Pemohon uji materiil, Muhammad Sholeh, girang pada putusan MK. Caleg DPRD dari PDIP yang mendapat nomor urut tujuh itu menyatakan semua caleg kelak harus berjuang untuk mendapatkan kursi. Pemohon uji materiil lainnya, Sutjipto, caleg dari Partai Demokrat, mengatakan, ''Buat saya yang berada pada nomor urut satu, sebenarnya putusan ini tidak berpengaruh. Tapi, ini untuk demokrasi dan rasa keadilan.''

Self executing
Kendati Pasal 214 tak lagi memiliki kekuatan hukum mengikat, Mahkamah menyatakan tak akan menimbulkan kekosongan hukum, walaupun tanpa revisi UU dan pembentukan peraturan pemerintah pengganti UU (perppu). ''Putusan Mahkamah demikian bersifat self executing,'' kata hakim.

Anggota Komisi Pemilihan Umum (KPU), Andi Nurpati, justru mengatakan KPU akan membuat peraturan untuk melaksanakan putusan MK. ''KPU dan tentu saja seluruh peserta pemilu, terutama parpol, calon anggota DPR dan DPRD, harus mengikuti putusan itu, karena Pasal 214 sudah dinyatakan bertentangan dengan UU 1945,'' katanya.Mengomentari putusan MK, Direktur Eksekutif Center for Electoral Reform (Cetro), Hadar Navis Gumay, mengatakan, ''Baguslah. Putusan ini kado indah menjelang pergantian tahun dari MK untuk sistem pemilu Indonesia.''

Hadar menilai, sudah tidak diperlukan lagi revisi UU Pemilu maupun perppu untuk melaksanakan putusan MK. ''Ini sudah self executing. Cukup KPU dalam peraturannya mencantumkan penetapan caleg dengan suara terbanyak,'' kata Hadar.Pakar hukum tata negara, Denny Indrayana, mengatakan putusan MK ini secara konstitusional sudah benar.

Pernyataan MK dalam pertimbangannya bahwa putusan tersebut adalah self executing, juga dinilai Denny sudah cukup menjadi payung hukum penerapan suara terbanyak.Karena itu, Denny yang juga staf khusus presiden bidang hukum ini, menegaskan, ''Jangan membuka ruang perlu peraturan KPU atau sebagainya.
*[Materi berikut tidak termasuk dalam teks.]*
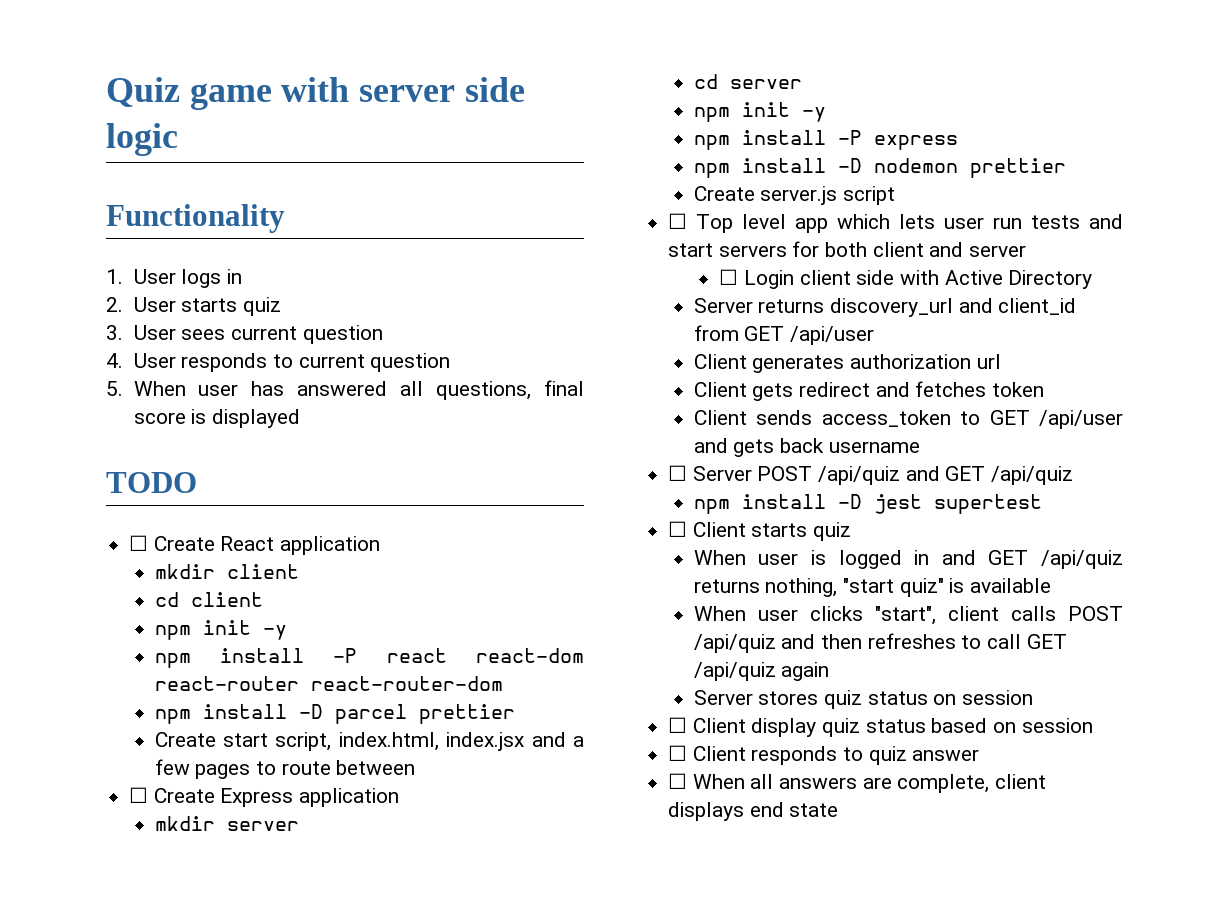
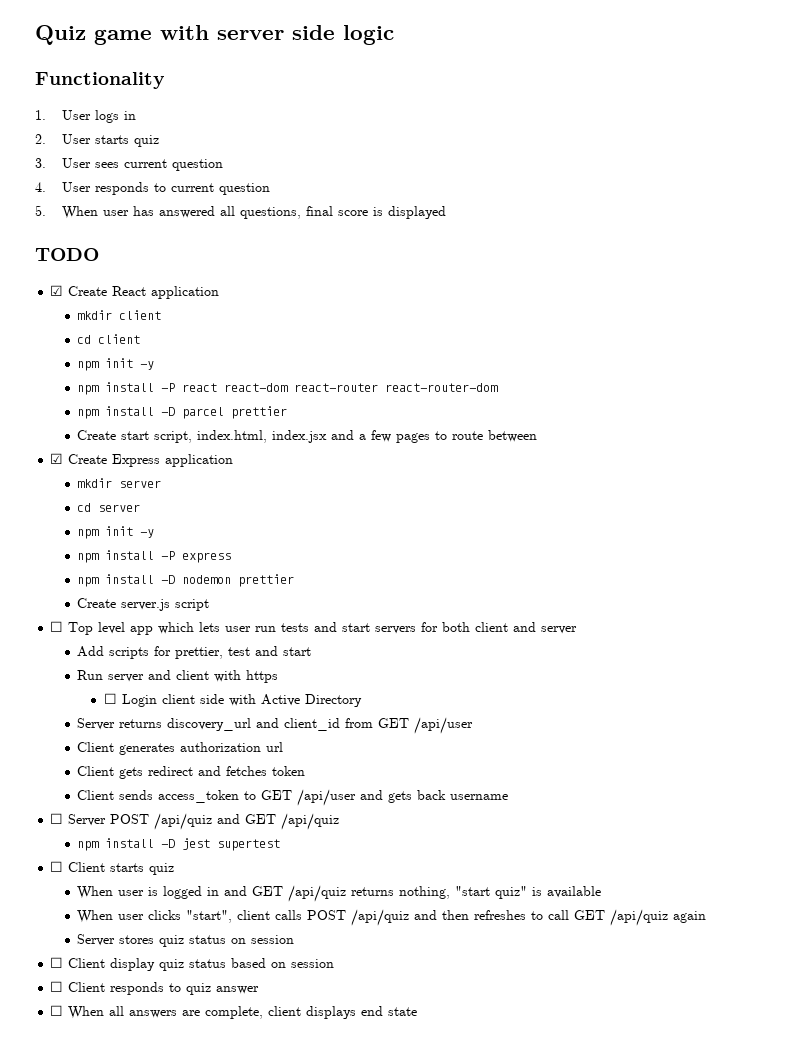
[129,535,149,551] ☐ -> [50,285,64,296] ☑
[129,787,149,803] ☐ -> [50,453,64,464] ☑
(1027, 251) none -> [77,646,312,659] [77,670,279,683] // Add scripts for prettier, test and start // Run server and client with https

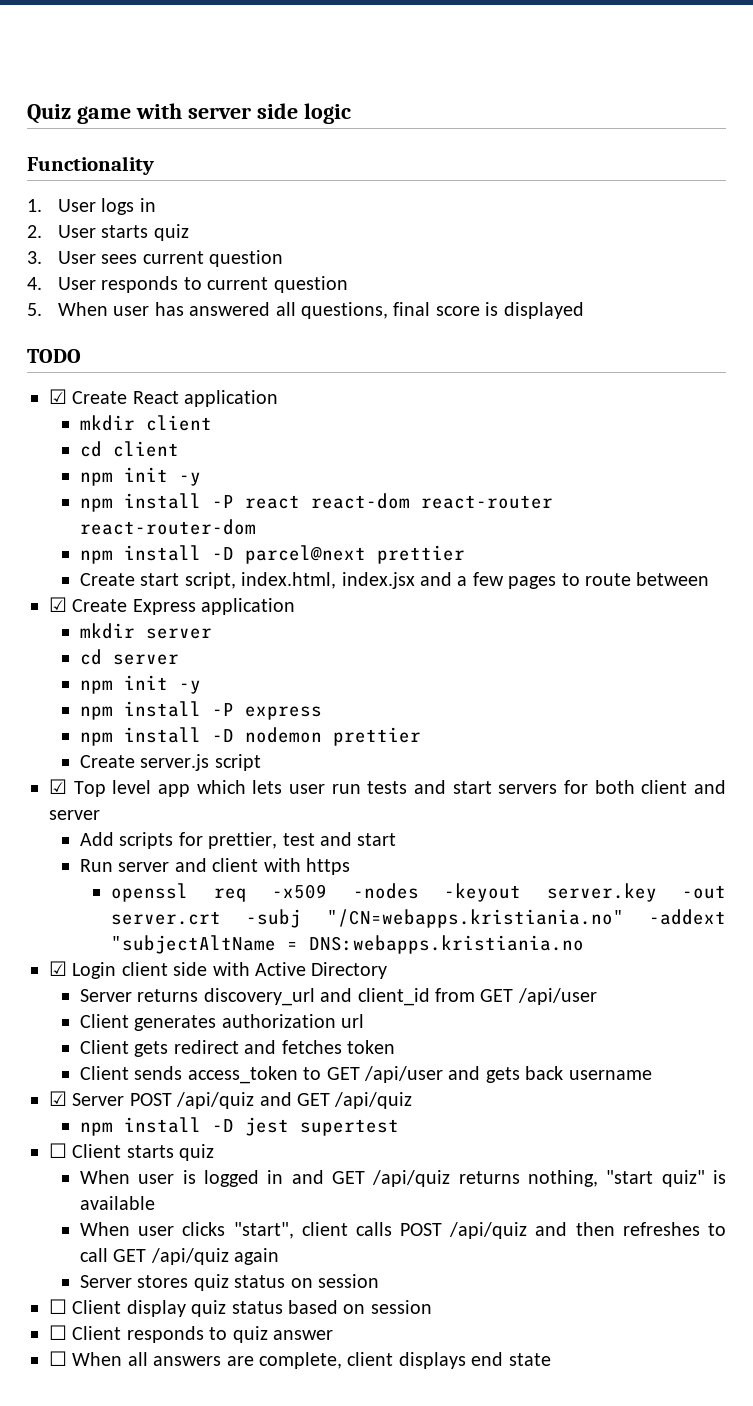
[182,407,225,419] parcel -> [245,545,367,564] parcel@next
[50,621,64,632] ☐ -> [49,779,67,794] ☑
[104,693,118,704] ☐ -> [111,883,726,902] [111,909,726,928] [111,935,585,954] [49,961,67,976] openssl req -x509 -nodes -keyout server.key -out server.crt -subj "/CN=webapps.kristiania.no" -addext "subjectAltName = DNS:webapps.kristiania.no // ☑
[50,813,64,824] ☐ -> [49,1091,67,1106] ☑

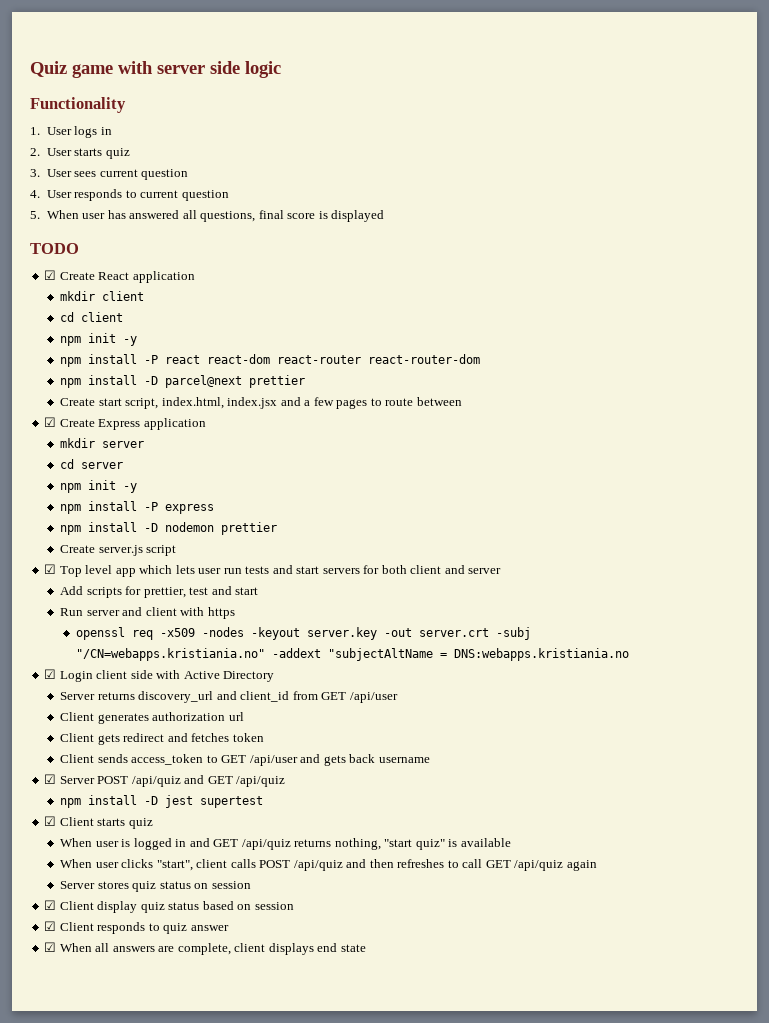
[49,1143,67,1158] ☐ -> [44,816,57,826] ☑
[49,1299,67,1314] ☐ -> [44,900,57,910] ☑
[49,1325,67,1340] ☐ -> [44,921,57,931] ☑
[49,1351,67,1366] ☐ -> [44,942,57,952] ☑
Putusan itu sudah jelas. Jalan saja suara terbanyak,''

Konsultasi
Meski MK sudah menyatakan self executing, mantan ketua Pansus RUU Pemilu, Ferry Mursyidan Baldan, tetap meminta pertemuan konsultasi pemerintah, DPR, dan KPU. Bisa pula, kata dia, KPU menelaah putusan itu secara yuridis, kemudian dikonsultasikan kepada pemerintah dan DPR.

Ferry mengaku menghormati putusan MK. Tapi, dia menilai masih ada yang perlu diperjelas. ''Apakah sifat pembatalannya menjadi tidak berlaku, menjadi tidak memiliki kekuatan hukum mengikat, atau sekadar menyatakan pasal tersebut bertentangan dengan konstitusi?'' nap/ann/dwo

Klausul Serba Nomor Urut yang Dibatalkan MK

(Pasal 214 UU No 10/2008 tentang Pemilu Legislatif)

Penetapan calon terpilih anggota DPR, DPRD Provinsi, dan DPRD kabupaten/kota ... didasarkan pada perolehan kursi partai politik peserta pemilu di suatu daerah pemilihan, dengan ketentuan:

a. calon terpilih ... ditetapkan berdasarkan calon yang memperoleh suara sekurang-kurangnya 30% (tiga puluh persen) dari BPP;

b. dalam hal calon yang memenuhi ketentuan huruf a jumlahnya lebih banyak daripada jumlah kursi yang diperoleh partai politik peserta pemilu, maka kursi diberikan kepada calon yang memiliki nomor urut lebih kecil di antara calon yang memenuhi ketentuan sekurang-kurangnya 30% dari BPP;

c. dalam hal terdapat dua calon atau lebih yang memenuhi ketentuan huruf a dengan perolehan suara yang sama, maka penentuan calon terpilih diberikan kepada calon yang memiliki nomor urut lebih kecil di antara calon yang memenuhi ketentuan sekurang-kurangnya 30% dari BPP, kecuali bagi calon yang memperoleh suara 100% dari BPP;

d. dalam hal calon yang memenuhi ketentuan huruf a jumlahnya kurang dari jumlah kursi yang diperoleh partai politik peserta pemilu, maka kursi yang belum terbagi diberikan kepada calon berdasarkan nomor urut;

e. dalam hal tidak ada calon yang memperoleh suara sekurang-kurangnya 30% dari BPP, maka calon terpilih ditetapkan berdasarkan nomor urut.